The pandemic should awaken us to the reality that each individual is born with creative instincts that drive our humanistic ambitions and curiosities. Families need to integrate the arts as a form of collective fellowship and sanctuary of innovative aspirations. With children and parents stuck at home due to the lockdown, the participatory arts provide a reliable alternative to imagine, share, exploit creative energies to keep hope alive.

Schools, universities, companies, churches, organisations, and other bodies of social gathering at grassroots levels should integrate the arts as they refashion frameworks for individual and collective well-being. The resilience of human spirit, strength of feeling and meaning of existence will become pure and real if we tap into the jewel that is the creative arts.
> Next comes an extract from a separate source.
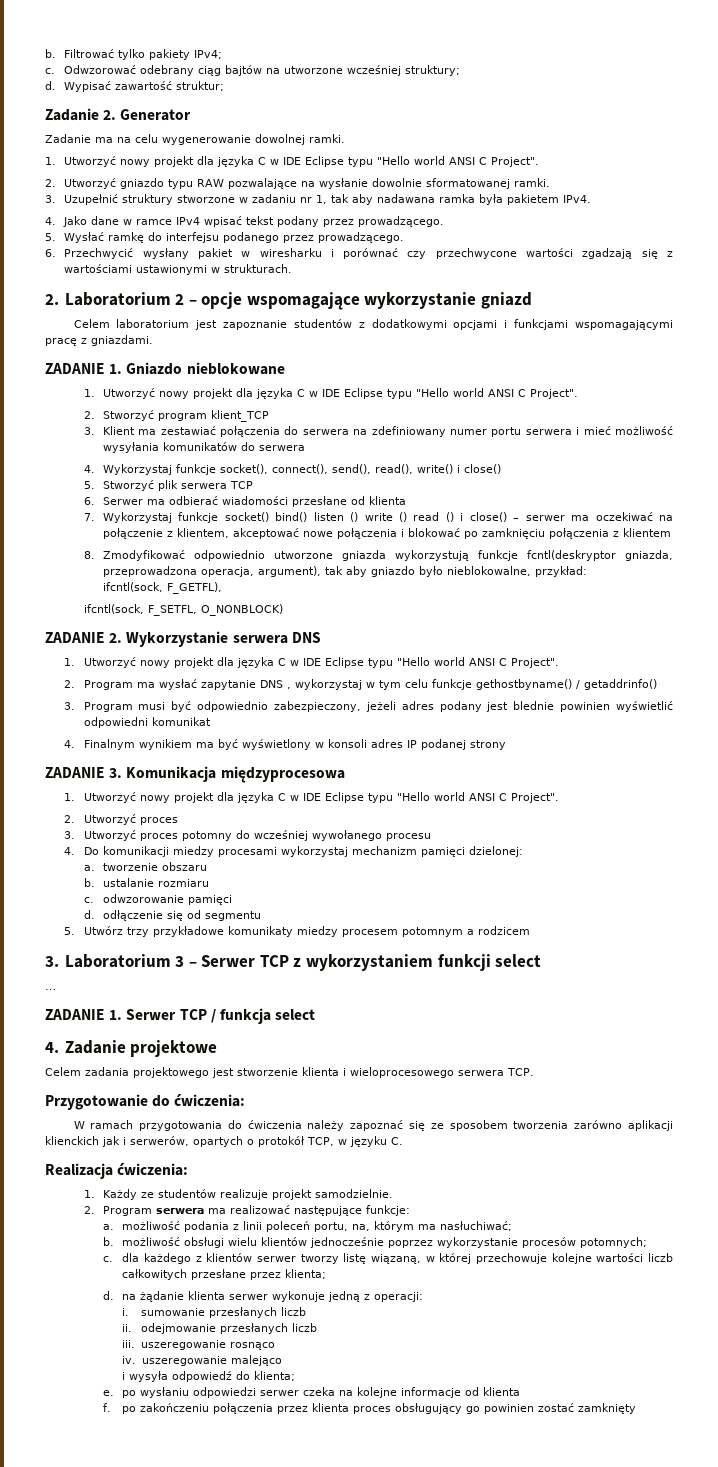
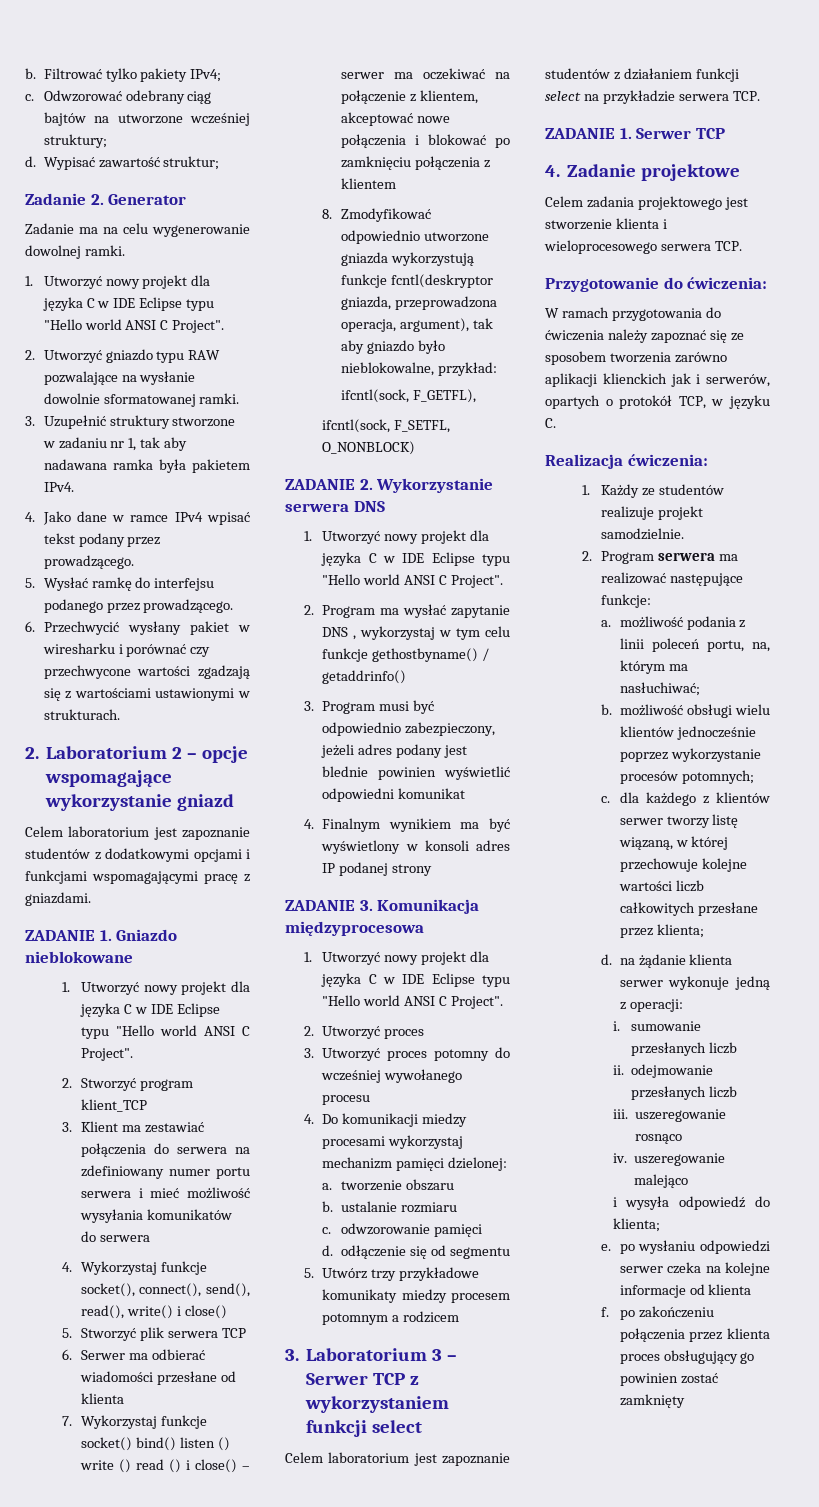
- …
+ Celem laboratorium jest zapoznanie studentów z działaniem funkcji select na przykładzie serwera TCP.
- ZADANIE 1. Serwer TCP / funkcja select
+ ZADANIE 1. Serwer TCP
As communities re-emerge from the shackles of the current pandemic, individuals will need to heal, collaborate, rebuild, imagine, retool, recalibrate and reformulate what it means to live. The creative arts will lend communities agency to reflect on and mend the fragilities of humanity and fissures of social and economic disruptions.

The weight that the virus has exerted on communities should prompt us to rethink the importance of being creative and collaborative. The creative arts provide a blueprint that communities can use to explore the meanings and purposes of collective resilience, therapeutic innovations and communal support.